Keynote - Custody Records
The purpose of using warrant or identification numbers instead of names referred to in Code C, para. 2.6A is to protect those involved in serious organised crime investigations or arrests of particularly violent suspects when there is reliable information that those arrested or their associates may threaten or cause harm to those involved. In cases of doubt, an officer of inspector rank or above should be consulted.
Detention of People under Arrest
It is suggested that the custody officer record all the reasons for authorising the person’s detention as it may be necessary in any criminal or civil proceedings. Indeed, it will be difficult for the custody officer to explain his/her decision without such information.
Section 37(6) states that subs. (5) above shall not apply where the person arrested is, at the time when the written record is made: incapable of understanding what is said to him; violent or likely to become violent; or in urgent need of medical attention.
Having heard the details of and grounds for the arrest, the custody officer must decide whether or not there are reasons which justify authorising that person’s detention (s. 37 of the 1984 Act deals with the procedures to be followed before a person is charged). Some commentators have suggested that it is also the role of the custody officer to establish that the arrest itself was lawful. While good practice, the custody officer’s duty is confined to acting in accordance with the requirements set out in s. 37 of the 1984 Act. These duties do not appear to include considering whether the arrest was lawful unless this is relevant to the main question of whether there is sufficient evidence to charge the suspect. The view is supported by the decision of the Divisional Court in DPP v L [1999] Crim LR 752, where the court held that there was no express or implied requirement imposing a duty on a custody officer to inquire into the legality of an arrest and in that case the custody officer was therefore entitled to assume that it was lawful. A subsequent finding that the arrest was unlawful did not invalidate the decision of the custody officer to hold the person in custody. However, where the custody officer is aware that the arrest is unlawful, he/she will need to consider whether continued detention is justifiable, particularly in light of the Human Rights Act 1998. The Codes allow for the custody officer to delegate actions to other members of staff; a custody officer or other officer who, in accordance with this Code, allows or directs the carrying out of any task or action relating to a detainee’s care, treatment, rights and entitlements to another officer or any police staff must be satisfied that the officer or police staff concerned is suitable, trained and competent to carry out the task or action in question.

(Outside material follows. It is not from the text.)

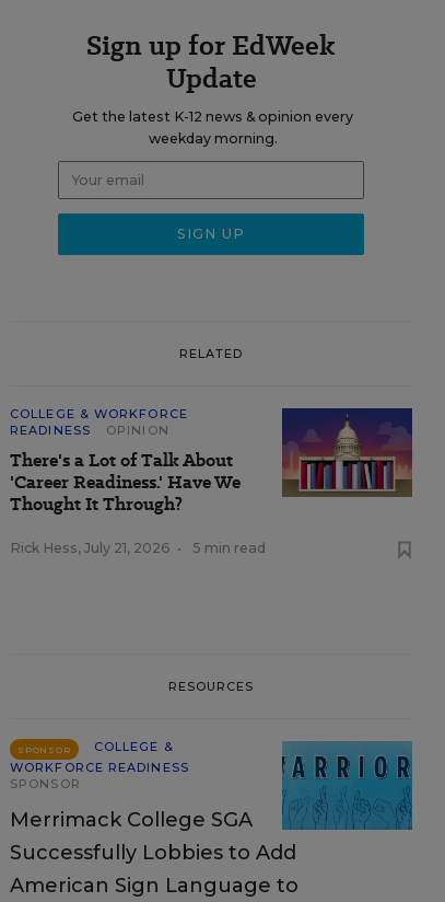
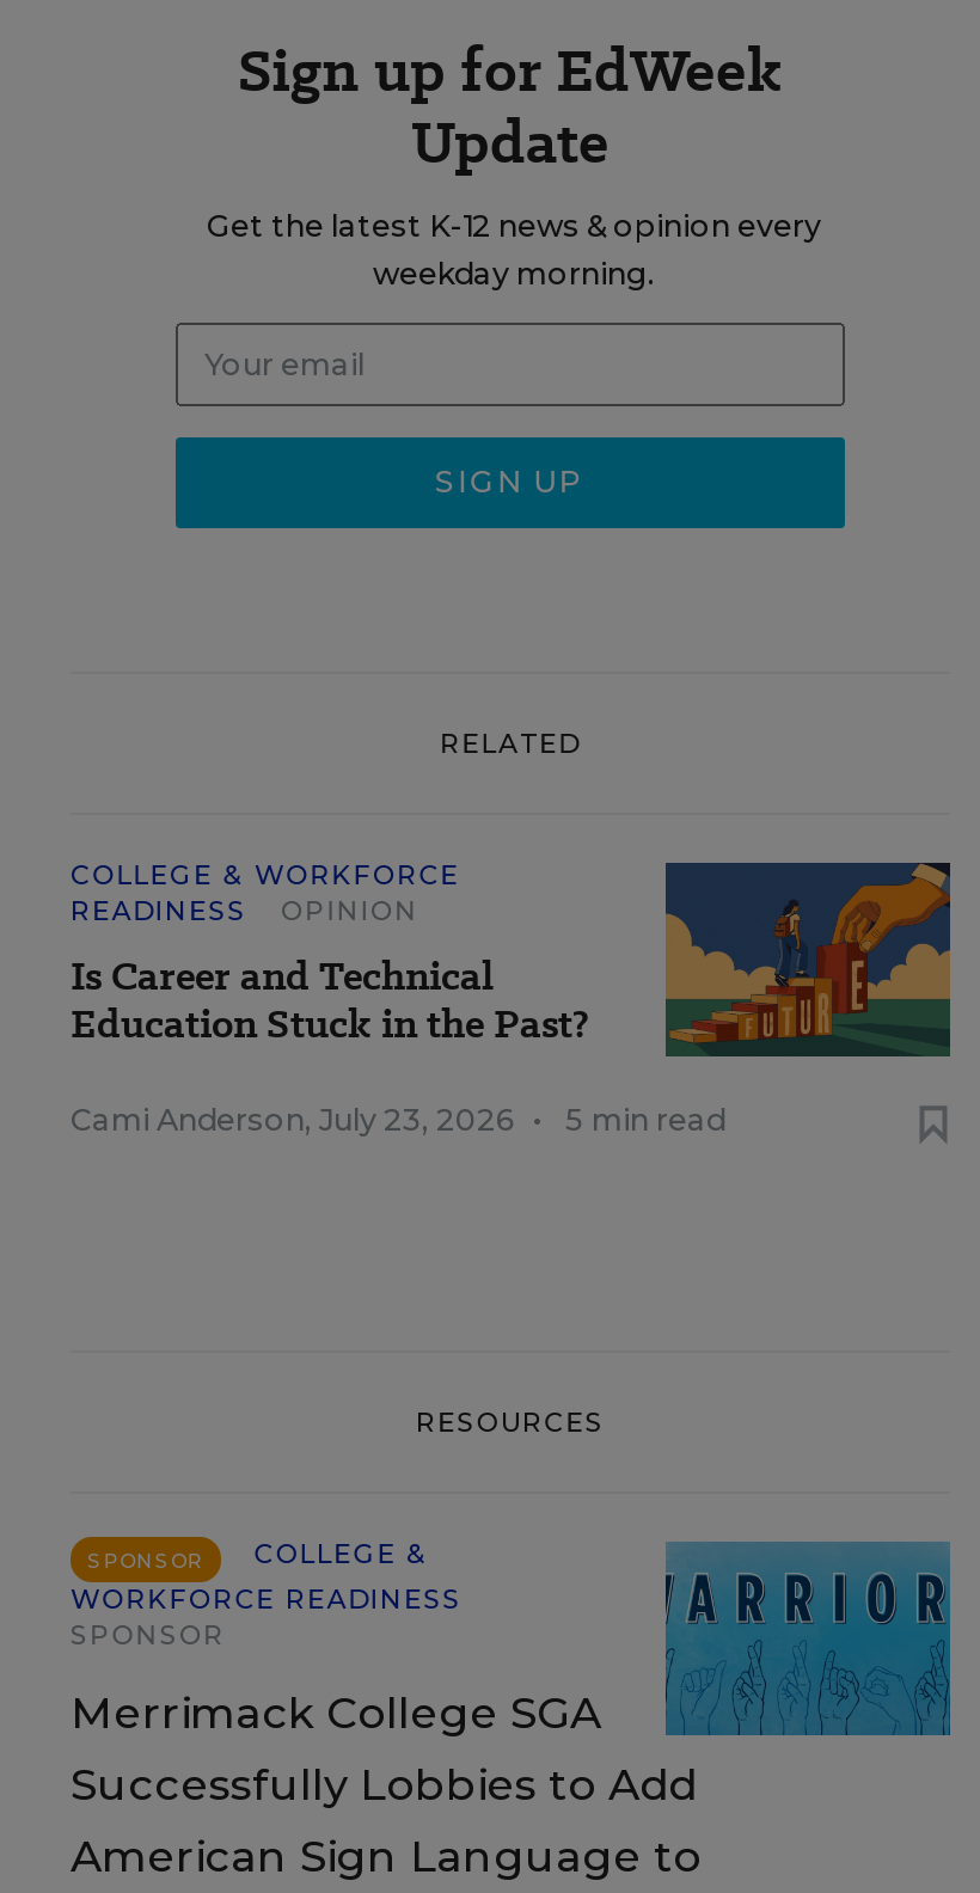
[10,408,413,517] [image] | There's a Lot of Talk About | 'Career Readiness.' Have We | Thought It Through? -> [71,860,953,1059] [image] | Is Career and Technical | Education Stuck in the Past?
[10,540,181,556] Rick Hess, July 21, 2026 • -> [71,1102,541,1138] Cami Anderson, July 23, 2026 •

Paragraphs 3.2, 3.4 and 3.12 set out the minimum of what should be included in the notice of entitlement, which should be available in Welsh, the main minority ethnic languages and the principal European languages, whenever they are likely to be helpful.
Access to ‘easy read’ illustrated versions should also be provided if they are available. For access to currently available notices see < https://www.gov.uk/notice-of-rights-and-entitlements-a-persons-rights-in-police-detention>.
The need for detained persons to understand their rights is fundamental to their fair treatment. A procedure for determining whether a person needs an interpreter might involve a telephone interpreter service or using cue cards or similar visual aids which enable detainees to indicate their ability to speak and understand English and their preferred language. This could be confirmed through an interpreter who could also assess the extent to which the person can speak and understand English.
Paragraph 3.21 sets out what information should be given to a person voluntarily attending a police station or other location; it should be noted that it does not include any requirement to provide a written notice other than the detail concerning the arrangements for obtaining legal advice.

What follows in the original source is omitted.